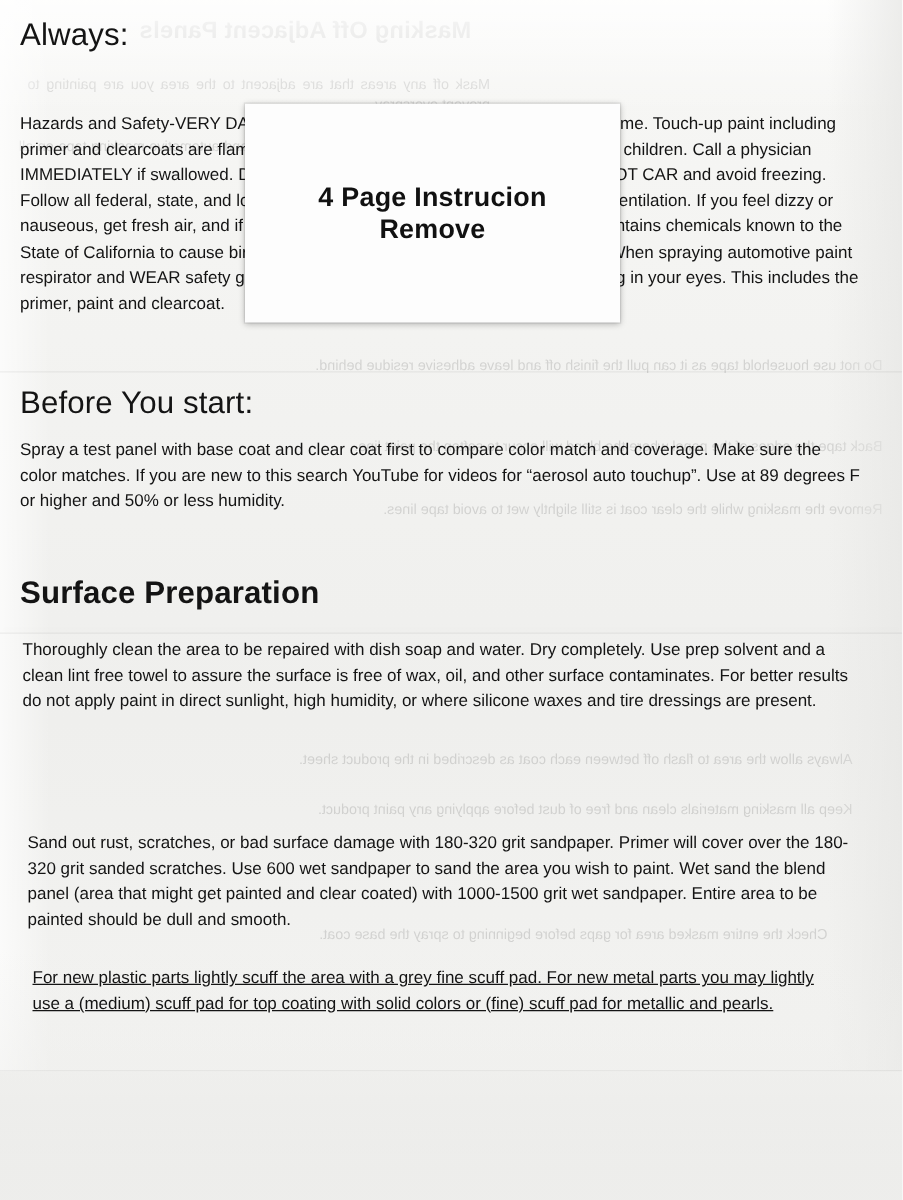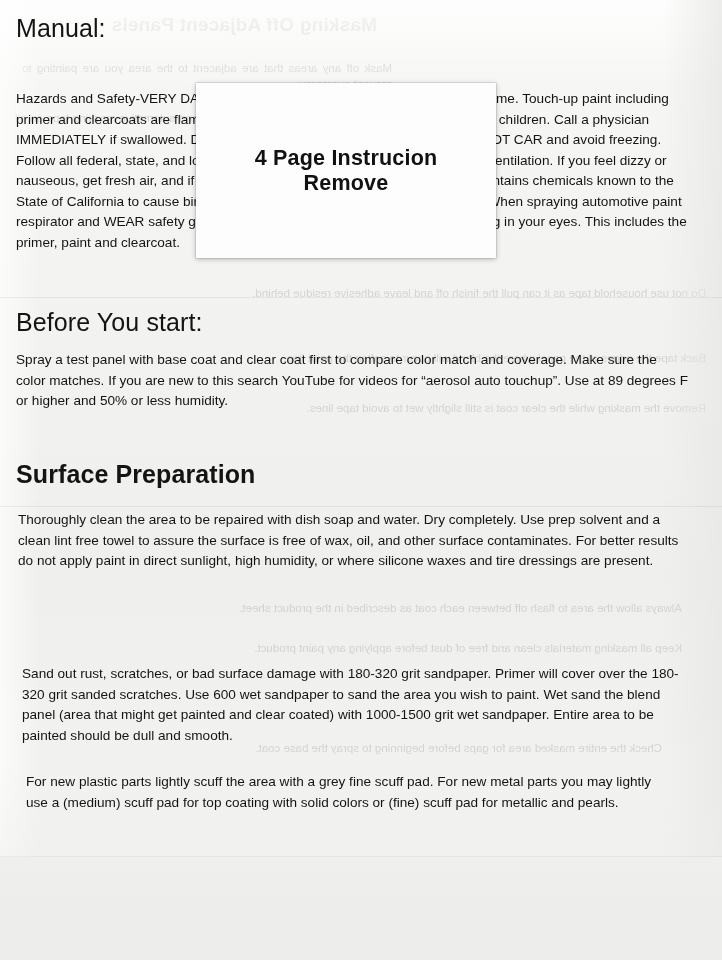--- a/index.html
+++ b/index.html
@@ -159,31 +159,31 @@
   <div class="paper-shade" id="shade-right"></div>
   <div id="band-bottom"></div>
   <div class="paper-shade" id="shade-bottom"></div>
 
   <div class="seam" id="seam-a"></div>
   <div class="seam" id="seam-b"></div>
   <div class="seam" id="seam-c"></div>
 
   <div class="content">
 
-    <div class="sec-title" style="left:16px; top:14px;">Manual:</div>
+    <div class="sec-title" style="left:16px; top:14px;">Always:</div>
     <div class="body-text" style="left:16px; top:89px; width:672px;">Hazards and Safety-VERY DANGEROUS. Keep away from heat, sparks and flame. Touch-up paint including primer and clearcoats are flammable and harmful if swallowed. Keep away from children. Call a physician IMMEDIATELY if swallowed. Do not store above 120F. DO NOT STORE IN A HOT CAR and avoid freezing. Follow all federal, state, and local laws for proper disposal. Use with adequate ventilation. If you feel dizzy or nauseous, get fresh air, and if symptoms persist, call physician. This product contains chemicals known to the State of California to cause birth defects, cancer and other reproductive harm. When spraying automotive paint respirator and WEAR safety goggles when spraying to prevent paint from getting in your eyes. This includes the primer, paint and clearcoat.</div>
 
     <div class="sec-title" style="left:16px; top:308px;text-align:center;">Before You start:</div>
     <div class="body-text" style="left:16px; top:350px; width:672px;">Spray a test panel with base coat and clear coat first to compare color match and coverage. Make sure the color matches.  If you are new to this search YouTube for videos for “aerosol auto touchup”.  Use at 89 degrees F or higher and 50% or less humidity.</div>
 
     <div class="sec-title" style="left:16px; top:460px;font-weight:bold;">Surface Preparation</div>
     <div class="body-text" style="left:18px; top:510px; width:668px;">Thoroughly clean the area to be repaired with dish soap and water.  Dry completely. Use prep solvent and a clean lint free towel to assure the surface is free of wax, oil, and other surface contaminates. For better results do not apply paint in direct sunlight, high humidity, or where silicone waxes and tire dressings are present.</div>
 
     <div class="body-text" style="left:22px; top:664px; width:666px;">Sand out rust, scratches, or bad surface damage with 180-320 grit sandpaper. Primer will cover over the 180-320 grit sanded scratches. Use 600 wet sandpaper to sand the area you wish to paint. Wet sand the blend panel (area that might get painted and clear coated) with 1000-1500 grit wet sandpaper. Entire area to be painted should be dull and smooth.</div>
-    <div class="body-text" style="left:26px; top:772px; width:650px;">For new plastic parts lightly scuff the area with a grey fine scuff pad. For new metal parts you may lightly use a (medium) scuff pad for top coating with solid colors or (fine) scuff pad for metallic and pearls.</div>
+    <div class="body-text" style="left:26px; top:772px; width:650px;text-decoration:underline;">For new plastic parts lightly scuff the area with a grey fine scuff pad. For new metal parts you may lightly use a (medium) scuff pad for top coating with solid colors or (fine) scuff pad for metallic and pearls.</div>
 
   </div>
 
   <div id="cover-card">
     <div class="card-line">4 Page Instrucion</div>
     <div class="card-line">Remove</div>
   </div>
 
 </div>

# WHAT YOU SHOULD DO:
Supply only the number of lines above in which "medium" occurs.

# WRITTEN SOLUTION:
2